## Exercise data
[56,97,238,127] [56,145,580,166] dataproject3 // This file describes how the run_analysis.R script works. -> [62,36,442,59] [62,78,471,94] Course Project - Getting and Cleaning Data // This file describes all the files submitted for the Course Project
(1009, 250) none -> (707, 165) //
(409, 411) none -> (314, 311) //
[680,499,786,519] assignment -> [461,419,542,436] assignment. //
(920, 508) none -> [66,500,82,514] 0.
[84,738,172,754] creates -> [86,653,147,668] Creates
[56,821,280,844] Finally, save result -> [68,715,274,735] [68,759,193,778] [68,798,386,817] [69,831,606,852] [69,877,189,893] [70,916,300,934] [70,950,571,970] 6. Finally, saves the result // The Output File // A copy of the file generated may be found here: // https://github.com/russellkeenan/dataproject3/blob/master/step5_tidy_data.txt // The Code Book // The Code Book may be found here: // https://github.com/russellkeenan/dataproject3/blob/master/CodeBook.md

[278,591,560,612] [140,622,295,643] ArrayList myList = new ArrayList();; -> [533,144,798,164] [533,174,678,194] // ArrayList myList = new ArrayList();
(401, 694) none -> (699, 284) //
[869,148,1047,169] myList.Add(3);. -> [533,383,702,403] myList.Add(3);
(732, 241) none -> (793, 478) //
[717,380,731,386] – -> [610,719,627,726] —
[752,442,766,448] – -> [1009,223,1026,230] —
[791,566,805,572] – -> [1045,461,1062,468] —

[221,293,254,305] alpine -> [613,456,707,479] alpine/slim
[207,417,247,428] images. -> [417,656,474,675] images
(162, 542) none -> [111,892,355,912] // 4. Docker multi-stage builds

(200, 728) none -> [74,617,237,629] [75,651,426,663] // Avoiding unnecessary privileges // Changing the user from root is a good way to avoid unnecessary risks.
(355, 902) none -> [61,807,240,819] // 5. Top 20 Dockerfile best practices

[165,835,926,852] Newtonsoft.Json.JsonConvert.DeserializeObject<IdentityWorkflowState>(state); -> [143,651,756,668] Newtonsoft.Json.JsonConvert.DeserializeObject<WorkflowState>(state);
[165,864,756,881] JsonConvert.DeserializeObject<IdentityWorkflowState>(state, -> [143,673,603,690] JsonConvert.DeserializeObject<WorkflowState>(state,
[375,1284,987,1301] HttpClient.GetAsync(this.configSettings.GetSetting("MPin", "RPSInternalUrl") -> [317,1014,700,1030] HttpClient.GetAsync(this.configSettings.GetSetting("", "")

## Problem details
Repeat, character for character, the lines of the material above from the line with "(920, 508) none -> [66,500,82,514] 0." through the line with "(355, 902) none".

## Exercise response
(920, 508) none -> [66,500,82,514] 0.
[84,738,172,754] creates -> [86,653,147,668] Creates
[56,821,280,844] Finally, save result -> [68,715,274,735] [68,759,193,778] [68,798,386,817] [69,831,606,852] [69,877,189,893] [70,916,300,934] [70,950,571,970] 6. Finally, saves the result // The Output File // A copy of the file generated may be found here: // https://github.com/russellkeenan/dataproject3/blob/master/step5_tidy_data.txt // The Code Book // The Code Book may be found here: // https://github.com/russellkeenan/dataproject3/blob/master/CodeBook.md

[278,591,560,612] [140,622,295,643] ArrayList myList = new ArrayList();; -> [533,144,798,164] [533,174,678,194] // ArrayList myList = new ArrayList();
(401, 694) none -> (699, 284) //
[869,148,1047,169] myList.Add(3);. -> [533,383,702,403] myList.Add(3);
(732, 241) none -> (793, 478) //
[717,380,731,386] – -> [610,719,627,726] —
[752,442,766,448] – -> [1009,223,1026,230] —
[791,566,805,572] – -> [1045,461,1062,468] —

[221,293,254,305] alpine -> [613,456,707,479] alpine/slim
[207,417,247,428] images. -> [417,656,474,675] images
(162, 542) none -> [111,892,355,912] // 4. Docker multi-stage builds

(200, 728) none -> [74,617,237,629] [75,651,426,663] // Avoiding unnecessary privileges // Changing the user from root is a good way to avoid unnecessary risks.
(355, 902) none -> [61,807,240,819] // 5. Top 20 Dockerfile best practices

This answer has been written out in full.